Stefan Udovičić (, born 20 September 1991) is a Bosnian football midfielder who most recently played for Slovak third-tier side ŠK 1923 Gabčíkovo.

Club career
Born in Banja Luka, SR Bosnia and Herzegovina, then still within Yugoslavia, Udovičić moved abroad at a young age to Austria. He joined the academy of FC Red Bull Salzburg in February 2007. Udovičić then joined German club, ESV Freilassing, in the summer 2007. In the beginning of 2008, Udovičić returned to Austria and joined 6th level SV Austria Salzburg.
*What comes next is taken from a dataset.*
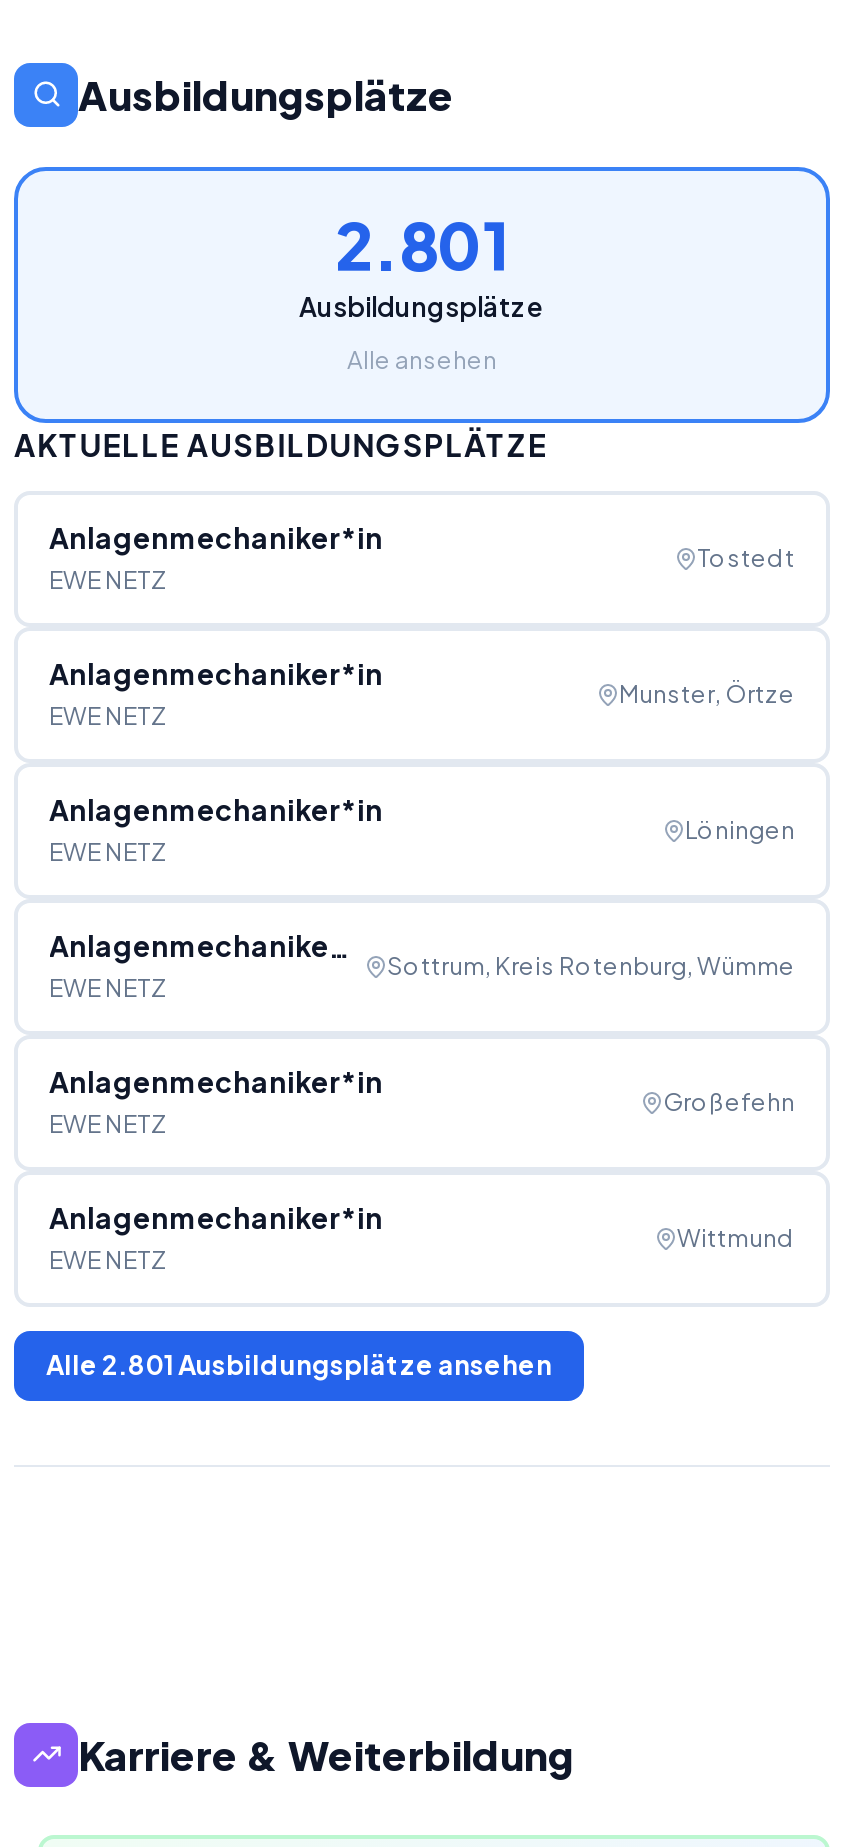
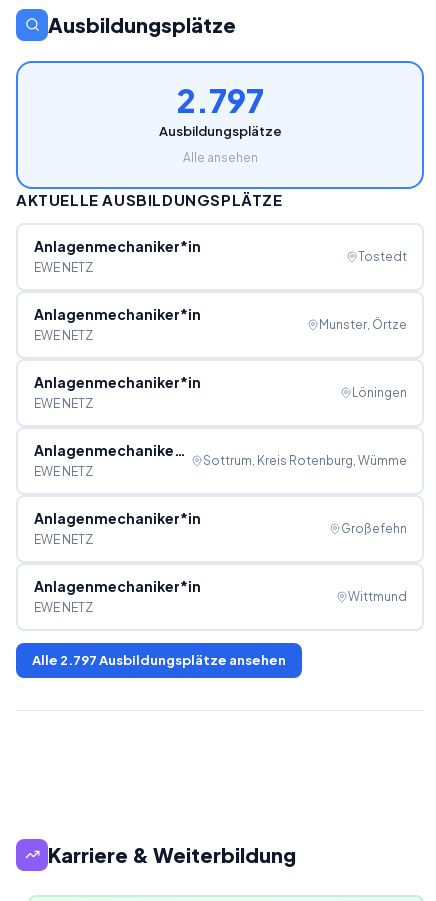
- 2.801
+ 2.797

- Alle 2.801 Ausbildungsplätze ansehen
+ Alle 2.797 Ausbildungsplätze ansehen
He was used in a few friendly games for the first team, but however, he didn't make it to the first team squad and was registered for the club's U23 team. However, he did play a few games for the first team as well.

In 2008, he returned to Serbia with SuperLiga side FK Čukarički and was promoted to the first team in the 2010–11 season.  Then he moved to another Serbian top-flight side, FK Radnički 1923, but he failed to make any league appearances, so he returned to Bosnia and signed FK Radnik Bijeljina.  His next stop was newly promoted Bosnian Premier League side OFK Gradina.  In summer 2013 he moved to FK Leotar.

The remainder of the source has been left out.